2005-06-13 Thread William Gill
Dan Sommers wrote:
 On Mon, 13 Jun 2005 15:12:54 GMT,
 William Gill [EMAIL PROTECTED] wrote:
 
 
I am using the % operator to create queries for a db app.  It works fine
when exact strings, or numbers are used, but some queries need partial
matching that use the '%' as a wildcards.

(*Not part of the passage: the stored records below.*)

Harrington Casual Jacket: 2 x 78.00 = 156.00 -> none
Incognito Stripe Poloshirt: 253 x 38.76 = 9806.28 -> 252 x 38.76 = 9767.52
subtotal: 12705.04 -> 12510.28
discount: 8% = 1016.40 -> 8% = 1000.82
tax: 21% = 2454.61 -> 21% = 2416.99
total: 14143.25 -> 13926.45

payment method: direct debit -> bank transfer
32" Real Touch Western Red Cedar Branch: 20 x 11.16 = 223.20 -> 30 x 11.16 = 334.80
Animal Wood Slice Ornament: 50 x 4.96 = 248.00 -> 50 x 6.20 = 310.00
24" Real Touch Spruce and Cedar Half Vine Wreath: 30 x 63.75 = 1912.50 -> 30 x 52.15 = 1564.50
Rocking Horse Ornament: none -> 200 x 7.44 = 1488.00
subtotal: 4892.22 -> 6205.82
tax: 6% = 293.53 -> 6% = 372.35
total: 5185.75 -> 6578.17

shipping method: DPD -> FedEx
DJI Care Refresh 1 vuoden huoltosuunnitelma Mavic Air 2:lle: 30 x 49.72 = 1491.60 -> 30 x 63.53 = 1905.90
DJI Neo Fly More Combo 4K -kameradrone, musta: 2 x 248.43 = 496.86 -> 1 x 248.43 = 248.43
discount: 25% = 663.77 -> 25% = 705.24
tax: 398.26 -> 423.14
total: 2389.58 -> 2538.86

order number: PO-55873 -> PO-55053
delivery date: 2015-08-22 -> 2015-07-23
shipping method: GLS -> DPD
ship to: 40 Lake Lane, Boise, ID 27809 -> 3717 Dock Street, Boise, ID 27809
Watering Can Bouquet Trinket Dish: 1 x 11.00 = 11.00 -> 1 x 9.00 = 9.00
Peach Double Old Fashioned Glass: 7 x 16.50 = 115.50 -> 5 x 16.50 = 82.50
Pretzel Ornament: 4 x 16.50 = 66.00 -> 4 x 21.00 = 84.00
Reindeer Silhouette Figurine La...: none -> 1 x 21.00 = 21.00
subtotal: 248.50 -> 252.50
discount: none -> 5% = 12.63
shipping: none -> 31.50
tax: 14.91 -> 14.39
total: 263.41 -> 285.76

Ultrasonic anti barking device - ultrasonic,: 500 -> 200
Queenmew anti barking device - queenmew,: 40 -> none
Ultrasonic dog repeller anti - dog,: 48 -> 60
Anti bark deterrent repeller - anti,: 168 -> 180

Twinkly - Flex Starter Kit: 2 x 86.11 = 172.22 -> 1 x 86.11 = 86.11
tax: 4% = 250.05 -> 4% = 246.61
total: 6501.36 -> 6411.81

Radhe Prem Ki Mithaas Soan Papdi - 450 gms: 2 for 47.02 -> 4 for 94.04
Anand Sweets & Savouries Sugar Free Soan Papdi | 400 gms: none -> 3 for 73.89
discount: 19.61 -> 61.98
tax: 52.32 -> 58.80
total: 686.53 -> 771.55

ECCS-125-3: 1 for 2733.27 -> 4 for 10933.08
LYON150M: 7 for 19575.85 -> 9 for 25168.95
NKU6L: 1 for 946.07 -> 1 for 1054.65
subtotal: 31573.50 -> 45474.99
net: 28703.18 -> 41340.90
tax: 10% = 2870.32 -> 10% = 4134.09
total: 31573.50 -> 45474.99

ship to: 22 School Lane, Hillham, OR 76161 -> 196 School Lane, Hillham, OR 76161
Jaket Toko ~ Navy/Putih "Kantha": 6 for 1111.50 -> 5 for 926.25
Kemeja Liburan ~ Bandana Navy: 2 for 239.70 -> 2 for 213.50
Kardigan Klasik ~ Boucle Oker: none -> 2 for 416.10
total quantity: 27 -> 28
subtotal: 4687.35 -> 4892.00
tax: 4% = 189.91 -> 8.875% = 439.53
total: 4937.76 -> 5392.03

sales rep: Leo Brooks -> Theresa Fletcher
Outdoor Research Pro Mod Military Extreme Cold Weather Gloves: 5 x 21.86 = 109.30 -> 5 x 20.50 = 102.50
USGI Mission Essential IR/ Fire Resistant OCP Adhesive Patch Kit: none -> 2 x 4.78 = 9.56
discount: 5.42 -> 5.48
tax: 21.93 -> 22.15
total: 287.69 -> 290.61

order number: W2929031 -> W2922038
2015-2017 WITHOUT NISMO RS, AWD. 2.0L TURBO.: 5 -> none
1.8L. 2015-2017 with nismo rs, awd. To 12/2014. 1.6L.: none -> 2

So for example the resultant
string should be 'WHERE name LIKE %smith%'  (would match silversmith,
smithy, and smith).  Is there any way to get something like
 
 
   searchterm = 'smith'
   sql += 'WHERE name LIKE %s'  %  searchterm
 
 
to return 'WHERE name LIKE %smith%'I have tried using escapes,
character codes for the % sign, and lots of other gyrations with no
success.  The only thing that works is if I modify searchterm first:
 
 
   searchterm = 'smith'
   searchterm ='%'+'smith'+'%'
   sql += 'WHERE name LIKE %s'  %  searchterm
 
 
Any Ideas?
 
 
 Let the DB-API do more work for you:
 
 cursor = connection.cursor( )
 sql = SELECT column2, columns3 FROM table WHERE name LIKE %s
 values = ('%%%s%%' % searchterm,) # note that this is a tuple
 cursor.execute( sql, values )
 
 HTH,
 Dan
 

I can't tell you how many times I looked at the table of format codes 
and missed this.

Thanks everyone!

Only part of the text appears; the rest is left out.